Objective
Impaired diabetic wound healing is associated with abnormal SDF-1α production, decreased angiogenesis, and chronic inflammation. Lentiviral-mediated overexpression of SDF-1α can correct the impairments in angiogenesis and healing in diabetic wounds. We hypothesized that SDF-1α is a critical component of the normal wound healing response and that inhibition of SDF-1α would further delay the wound-healing process.
Design of study
Db/Db diabetic mice and Db/+ non-diabetic mice were wounded with an 8mm punch biopsy and the wounds treated with a lentiviral vector containing either the GFP or SDF-1α inhibitor transgene. The inhibitor transgene is a mutant form of SDF-1α that binds, but does not activate, the CXCR4 receptor. Computerized planimetry was used to measure wound size daily. Wounds were analyzed at 3 and 7 days by histology and for production of inflammatory markers using real-time PCR. The effect of the SDF-1α inhibitor on cellular migration was also assessed.
Results
Inhibition of SDF-1α resulted in a significant decrease in the rate of diabetic wound healing, (3.8 cm2/day versus 6.5 cm2/day in GFP-treated wounds p=0.04), and also impaired the early phase of non-diabetic wound healing.
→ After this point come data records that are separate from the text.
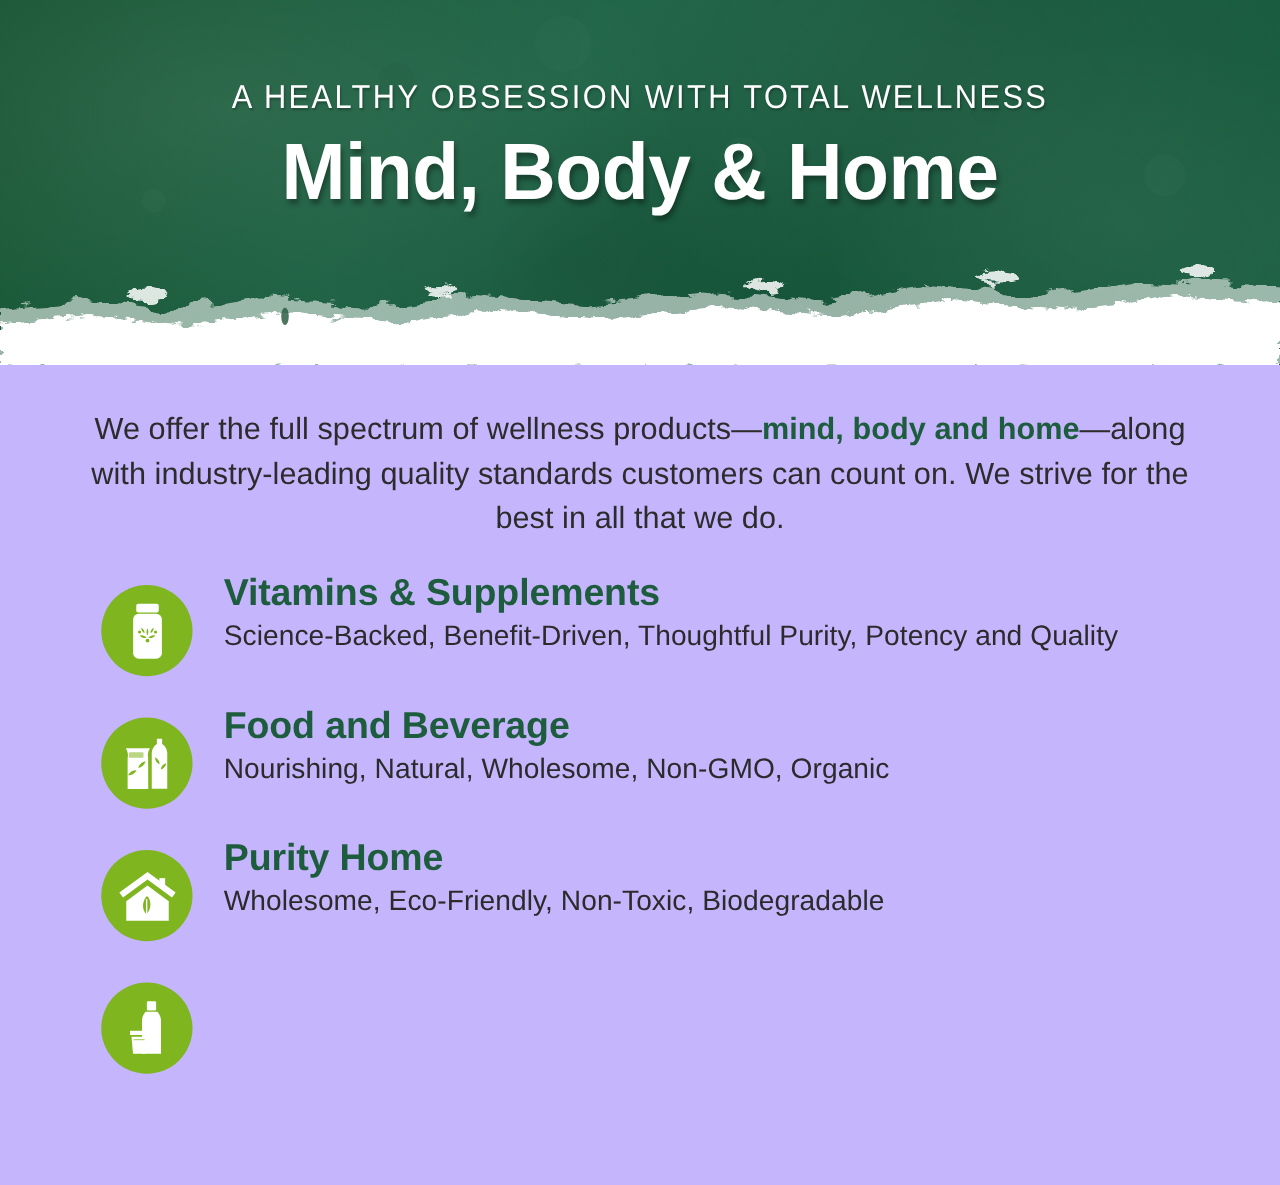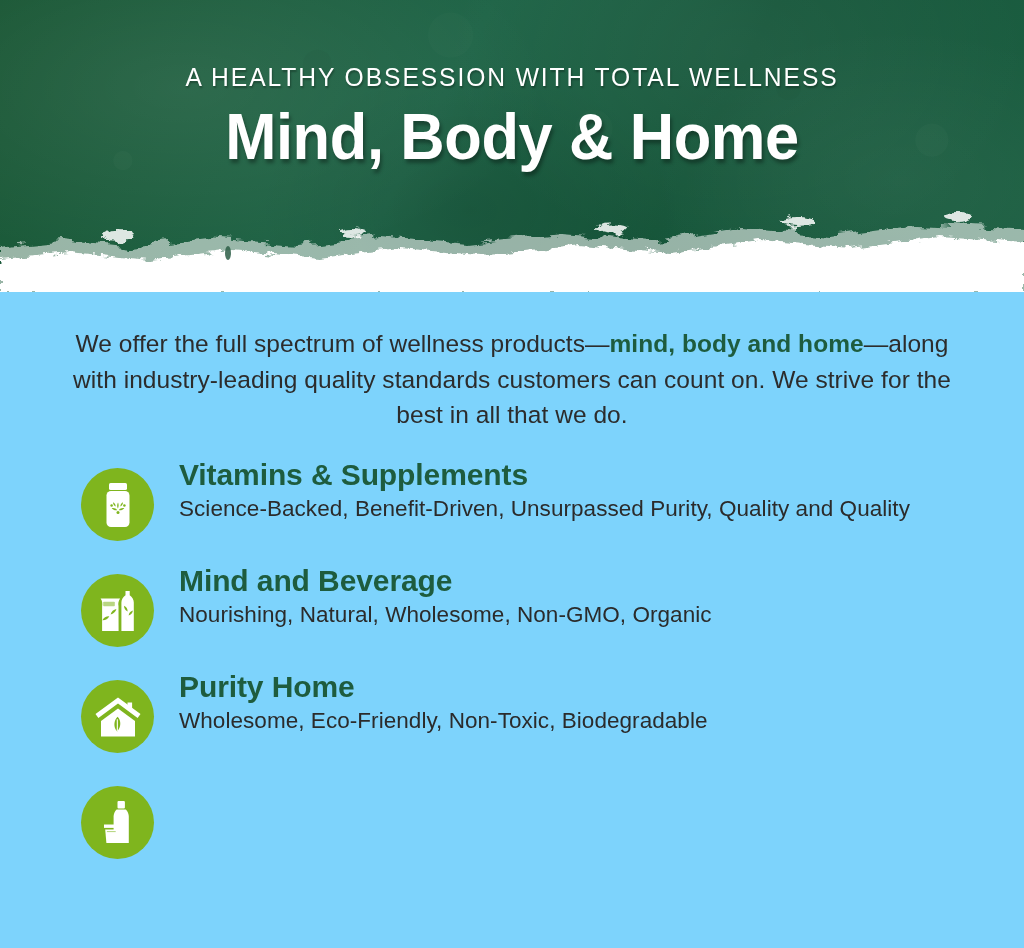--- a/index.html
+++ b/index.html
@@ -20,7 +20,7 @@
     position: relative;
     width: 1024px;
     height: 948px;
-    background: #7dd3fc;
+    background: #c4b5fd;
   }
 
   

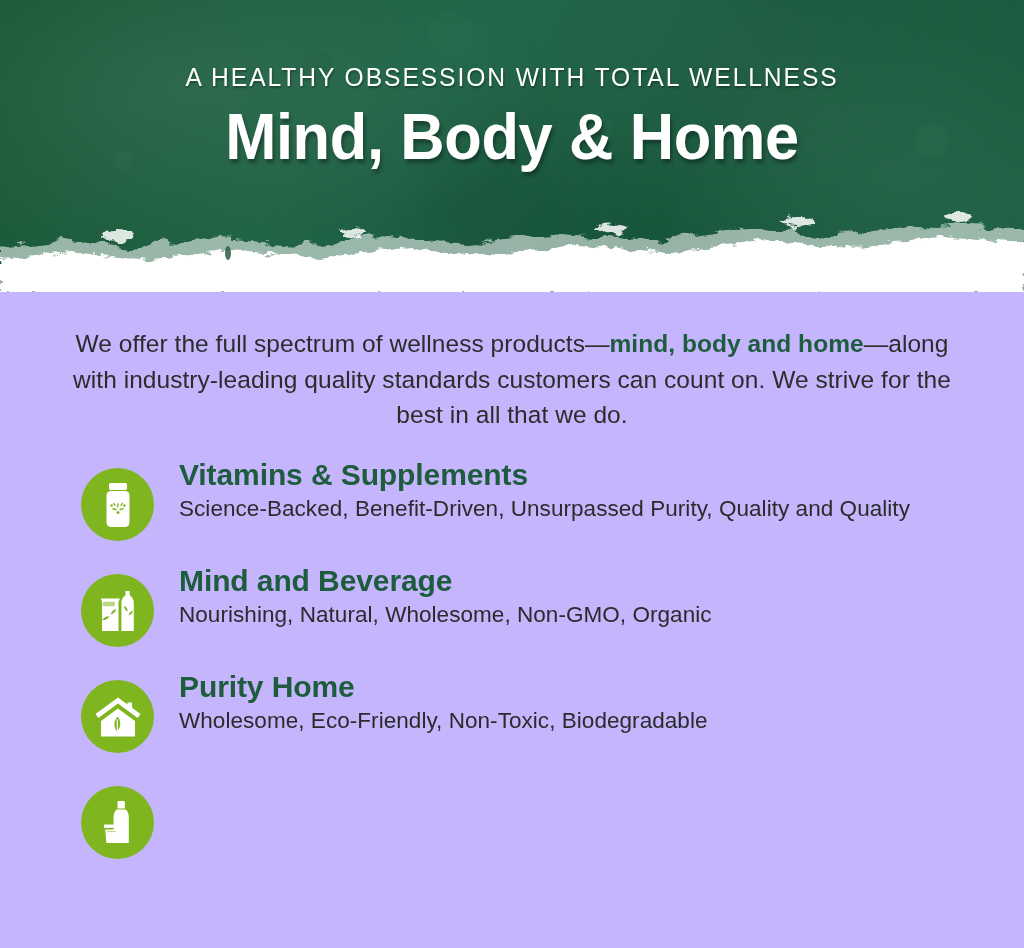--- a/index.html
+++ b/index.html
@@ -225,7 +225,7 @@
       </div>
       <div class="feature-body">
         <div class="feature-title">Vitamins &amp; Supplements</div>
-        <div class="feature-desc">Science-Backed, Benefit-Driven, Unsurpassed Purity, Quality and Quality</div>
+        <div class="feature-desc">Science-Backed, Benefit-Driven, Thoughtful Purity, Potency and Quality</div>
       </div>
     </div>
 

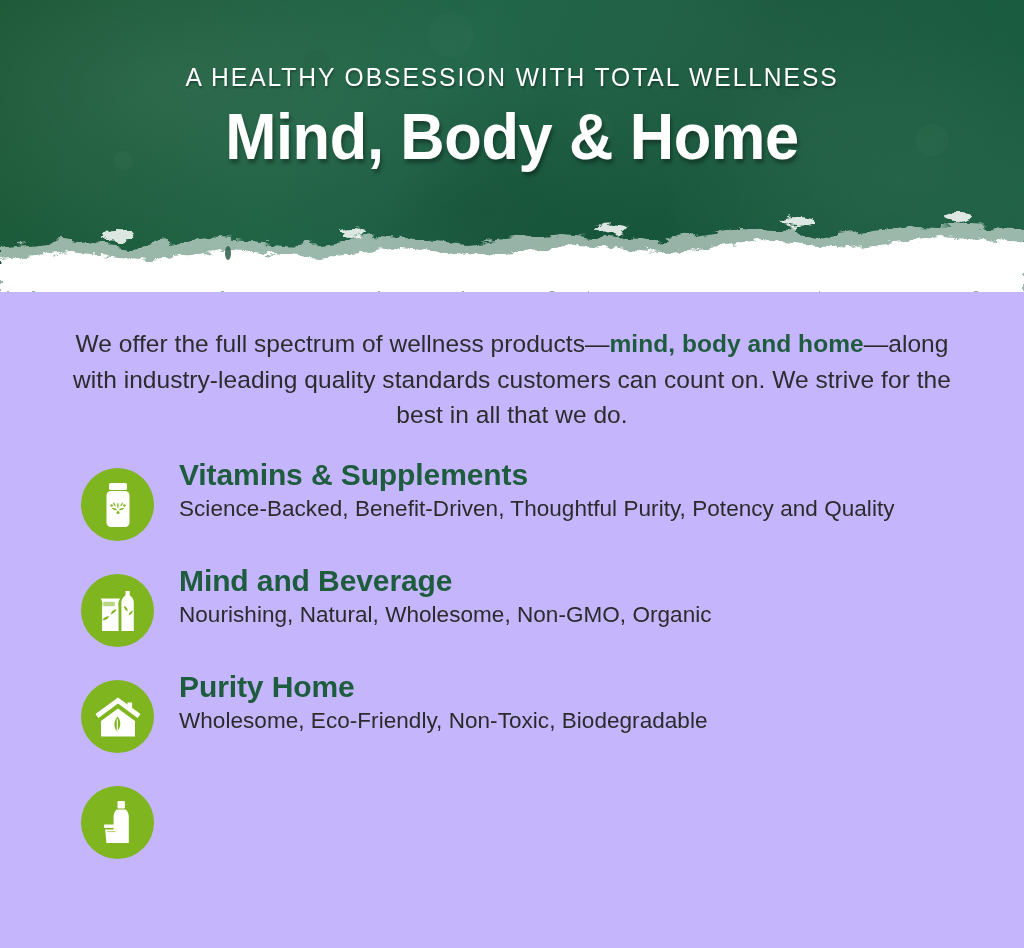--- a/index.html
+++ b/index.html
@@ -248,7 +248,7 @@
         </svg>
       </div>
       <div class="feature-body">
-        <div class="feature-title">Mind and Beverage</div>
+        <div class="feature-title">Food and Beverage</div>
         <div class="feature-desc">Nourishing, Natural, Wholesome, Non-GMO, Organic</div>
       </div>
     </div>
SDF-1α inhibition also resulted in fewer small-caliber vessels, less granulation tissue formation, and increased proinflammatory gene expression (IL-6 and MIP-2) in the diabetic wounds.
Conclusions
The relative level of SDF-1α in the wound plays a key role in the wound healing response. Alterations in the wound level of SDF-1α, as seen in diabetes or by SDF-1α inhibition, impair healing by decreasing cellular migration and angiogenesis, leading to increased production of inflammatory cytokines and inflammation.